**WORK REQUEST**: Wherever the string "network" shows up in the material below, copy that line.

**STORED DATA**:
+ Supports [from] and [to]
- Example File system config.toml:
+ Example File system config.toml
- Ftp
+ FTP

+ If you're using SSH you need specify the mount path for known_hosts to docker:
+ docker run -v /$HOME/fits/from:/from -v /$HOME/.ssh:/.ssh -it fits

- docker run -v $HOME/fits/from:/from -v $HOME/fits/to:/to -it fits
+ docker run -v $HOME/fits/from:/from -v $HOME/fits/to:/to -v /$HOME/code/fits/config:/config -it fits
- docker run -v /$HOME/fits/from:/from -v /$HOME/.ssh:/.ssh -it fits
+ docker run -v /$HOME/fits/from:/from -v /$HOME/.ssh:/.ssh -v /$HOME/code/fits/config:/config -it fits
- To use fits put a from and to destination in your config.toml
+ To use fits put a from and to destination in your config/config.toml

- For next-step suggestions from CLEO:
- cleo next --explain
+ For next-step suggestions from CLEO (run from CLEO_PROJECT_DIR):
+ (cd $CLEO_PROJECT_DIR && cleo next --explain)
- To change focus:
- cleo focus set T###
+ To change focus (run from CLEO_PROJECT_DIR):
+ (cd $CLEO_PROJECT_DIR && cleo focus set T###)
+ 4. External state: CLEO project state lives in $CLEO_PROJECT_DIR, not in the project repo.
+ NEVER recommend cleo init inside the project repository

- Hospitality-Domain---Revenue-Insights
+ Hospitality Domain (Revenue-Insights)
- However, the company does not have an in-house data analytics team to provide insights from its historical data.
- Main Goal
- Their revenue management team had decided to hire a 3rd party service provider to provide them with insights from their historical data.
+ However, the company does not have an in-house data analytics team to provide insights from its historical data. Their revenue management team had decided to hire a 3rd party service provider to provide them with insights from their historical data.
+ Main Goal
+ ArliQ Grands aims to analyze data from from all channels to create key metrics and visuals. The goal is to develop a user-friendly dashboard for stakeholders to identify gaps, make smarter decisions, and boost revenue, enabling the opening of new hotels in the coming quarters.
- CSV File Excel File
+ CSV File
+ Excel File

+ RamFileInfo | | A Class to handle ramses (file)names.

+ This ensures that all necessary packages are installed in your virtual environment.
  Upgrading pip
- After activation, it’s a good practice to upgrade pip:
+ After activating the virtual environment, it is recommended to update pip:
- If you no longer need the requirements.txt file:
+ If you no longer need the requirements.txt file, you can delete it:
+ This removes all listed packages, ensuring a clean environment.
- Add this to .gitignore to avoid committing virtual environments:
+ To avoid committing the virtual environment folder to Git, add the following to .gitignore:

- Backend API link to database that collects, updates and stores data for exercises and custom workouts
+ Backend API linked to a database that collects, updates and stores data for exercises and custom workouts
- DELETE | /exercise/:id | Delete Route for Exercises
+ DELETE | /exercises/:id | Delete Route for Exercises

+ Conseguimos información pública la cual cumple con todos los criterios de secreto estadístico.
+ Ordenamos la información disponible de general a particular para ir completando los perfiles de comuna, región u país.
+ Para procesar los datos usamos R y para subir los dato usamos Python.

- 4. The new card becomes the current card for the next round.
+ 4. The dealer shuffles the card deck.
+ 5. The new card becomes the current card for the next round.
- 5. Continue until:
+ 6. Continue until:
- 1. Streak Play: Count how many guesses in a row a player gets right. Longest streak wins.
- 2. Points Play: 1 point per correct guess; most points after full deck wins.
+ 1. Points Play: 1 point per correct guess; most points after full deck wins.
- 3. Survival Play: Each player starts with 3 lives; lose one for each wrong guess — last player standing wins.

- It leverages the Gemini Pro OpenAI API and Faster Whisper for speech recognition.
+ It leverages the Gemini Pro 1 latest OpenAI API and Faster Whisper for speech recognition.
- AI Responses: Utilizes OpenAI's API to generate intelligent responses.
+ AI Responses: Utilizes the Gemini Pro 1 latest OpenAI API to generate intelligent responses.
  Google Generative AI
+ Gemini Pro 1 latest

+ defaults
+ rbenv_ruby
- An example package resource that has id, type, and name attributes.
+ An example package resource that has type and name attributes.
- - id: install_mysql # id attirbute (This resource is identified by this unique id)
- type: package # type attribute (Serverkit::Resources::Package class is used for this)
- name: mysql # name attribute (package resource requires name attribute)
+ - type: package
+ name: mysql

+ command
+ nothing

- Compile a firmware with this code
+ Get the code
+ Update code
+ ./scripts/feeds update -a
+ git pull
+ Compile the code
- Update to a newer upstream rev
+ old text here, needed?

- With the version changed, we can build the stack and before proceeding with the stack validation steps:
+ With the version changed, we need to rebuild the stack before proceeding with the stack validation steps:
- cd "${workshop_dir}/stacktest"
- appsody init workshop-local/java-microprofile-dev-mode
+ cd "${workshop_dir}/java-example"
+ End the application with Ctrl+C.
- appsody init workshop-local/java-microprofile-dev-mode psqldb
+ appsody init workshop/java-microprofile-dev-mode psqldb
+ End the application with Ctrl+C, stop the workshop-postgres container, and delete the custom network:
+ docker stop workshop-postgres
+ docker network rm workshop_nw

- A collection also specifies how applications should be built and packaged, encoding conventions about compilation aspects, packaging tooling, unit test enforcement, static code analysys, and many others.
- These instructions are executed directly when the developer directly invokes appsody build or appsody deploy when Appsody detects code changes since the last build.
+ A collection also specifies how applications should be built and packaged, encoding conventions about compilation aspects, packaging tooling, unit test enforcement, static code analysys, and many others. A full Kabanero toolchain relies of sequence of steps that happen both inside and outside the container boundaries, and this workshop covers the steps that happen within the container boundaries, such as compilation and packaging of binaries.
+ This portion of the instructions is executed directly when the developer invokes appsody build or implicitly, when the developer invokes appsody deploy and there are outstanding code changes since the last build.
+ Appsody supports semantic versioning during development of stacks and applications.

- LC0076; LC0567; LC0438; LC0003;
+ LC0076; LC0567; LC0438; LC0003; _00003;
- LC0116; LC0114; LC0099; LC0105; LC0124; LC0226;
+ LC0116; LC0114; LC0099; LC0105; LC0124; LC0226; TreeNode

**WRITTEN RESPONSE**:
+ End the application with Ctrl+C, stop the workshop-postgres container, and delete the custom network:
+ docker network rm workshop_nw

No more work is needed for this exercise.